TASK PROMPT.
All lines below containing the string "девичья" are to be copied.

──────── LISTED RECORDS

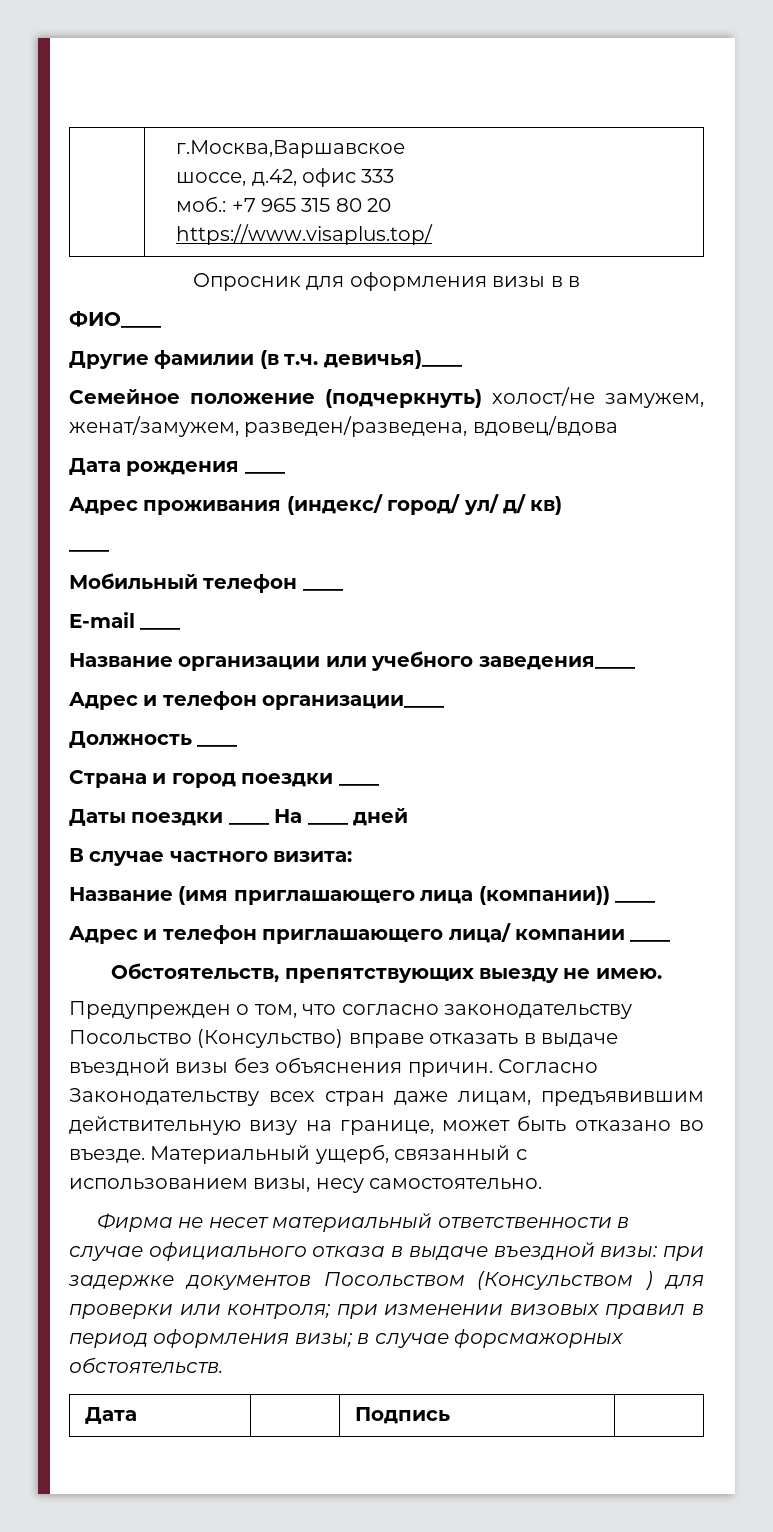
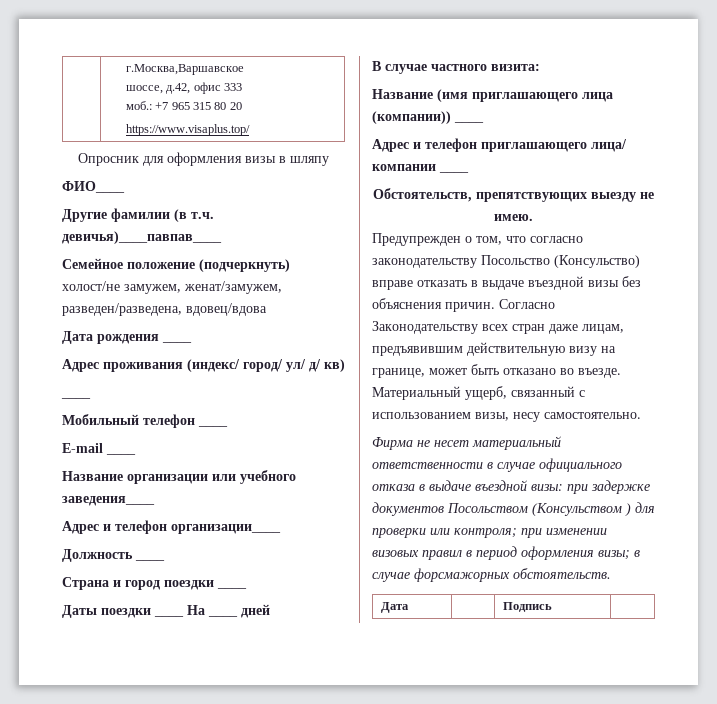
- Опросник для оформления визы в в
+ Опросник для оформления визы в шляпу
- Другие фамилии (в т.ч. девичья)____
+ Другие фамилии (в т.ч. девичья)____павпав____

────────────────
──────── LISTED RECORDS

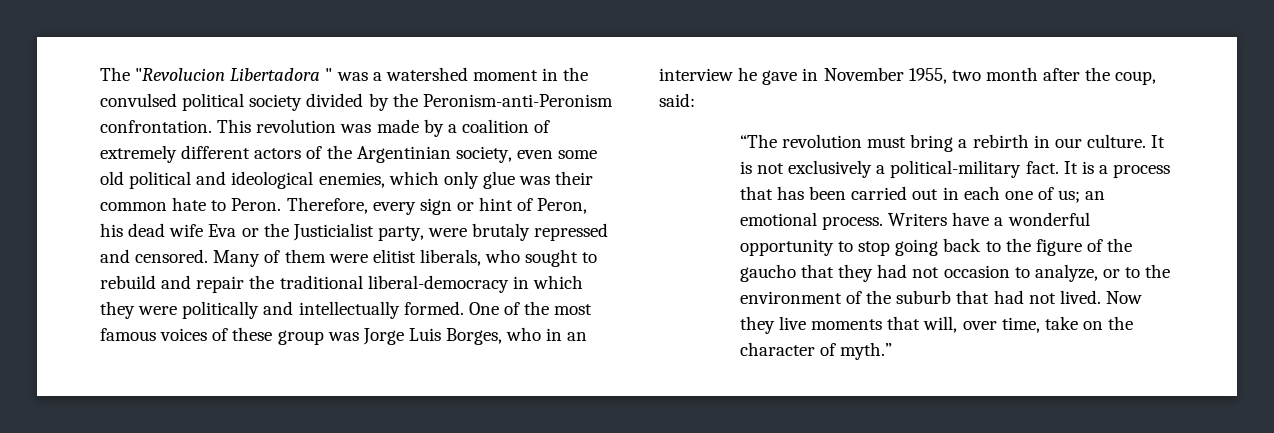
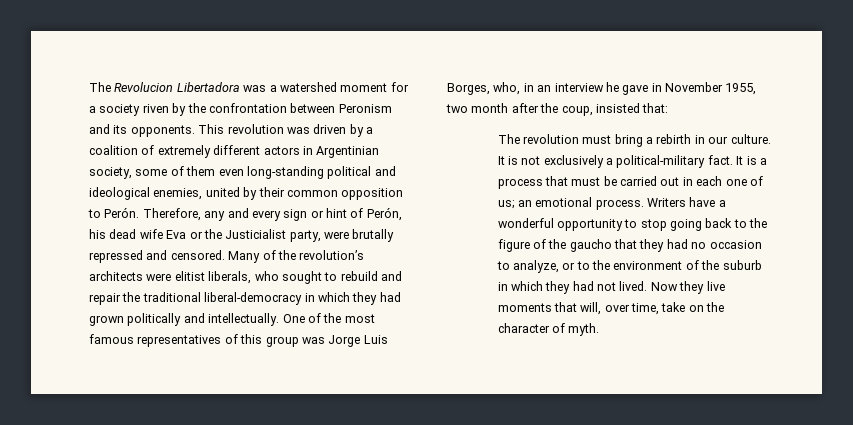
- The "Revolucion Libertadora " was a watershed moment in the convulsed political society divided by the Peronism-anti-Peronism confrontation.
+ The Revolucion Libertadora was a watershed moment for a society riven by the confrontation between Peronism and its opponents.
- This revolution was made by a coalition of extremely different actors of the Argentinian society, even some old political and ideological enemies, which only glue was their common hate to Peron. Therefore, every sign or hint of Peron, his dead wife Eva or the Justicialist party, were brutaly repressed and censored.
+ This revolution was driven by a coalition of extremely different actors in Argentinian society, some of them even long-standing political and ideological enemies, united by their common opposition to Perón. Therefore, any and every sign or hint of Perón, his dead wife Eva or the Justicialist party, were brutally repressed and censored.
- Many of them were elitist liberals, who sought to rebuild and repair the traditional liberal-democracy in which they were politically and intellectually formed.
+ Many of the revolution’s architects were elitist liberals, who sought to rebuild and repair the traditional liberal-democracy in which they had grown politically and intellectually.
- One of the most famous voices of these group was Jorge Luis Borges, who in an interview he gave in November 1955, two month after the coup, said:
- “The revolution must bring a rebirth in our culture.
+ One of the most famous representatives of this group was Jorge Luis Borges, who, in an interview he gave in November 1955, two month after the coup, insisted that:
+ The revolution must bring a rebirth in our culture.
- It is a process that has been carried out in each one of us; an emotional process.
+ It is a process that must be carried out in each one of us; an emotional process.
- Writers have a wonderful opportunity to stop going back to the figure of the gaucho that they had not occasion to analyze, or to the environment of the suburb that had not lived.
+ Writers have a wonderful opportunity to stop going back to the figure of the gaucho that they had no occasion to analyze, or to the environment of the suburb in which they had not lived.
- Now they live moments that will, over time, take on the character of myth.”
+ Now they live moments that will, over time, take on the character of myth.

────────────────

EXERCISE SOLUTION.
- Другие фамилии (в т.ч. девичья)____
+ Другие фамилии (в т.ч. девичья)____павпав____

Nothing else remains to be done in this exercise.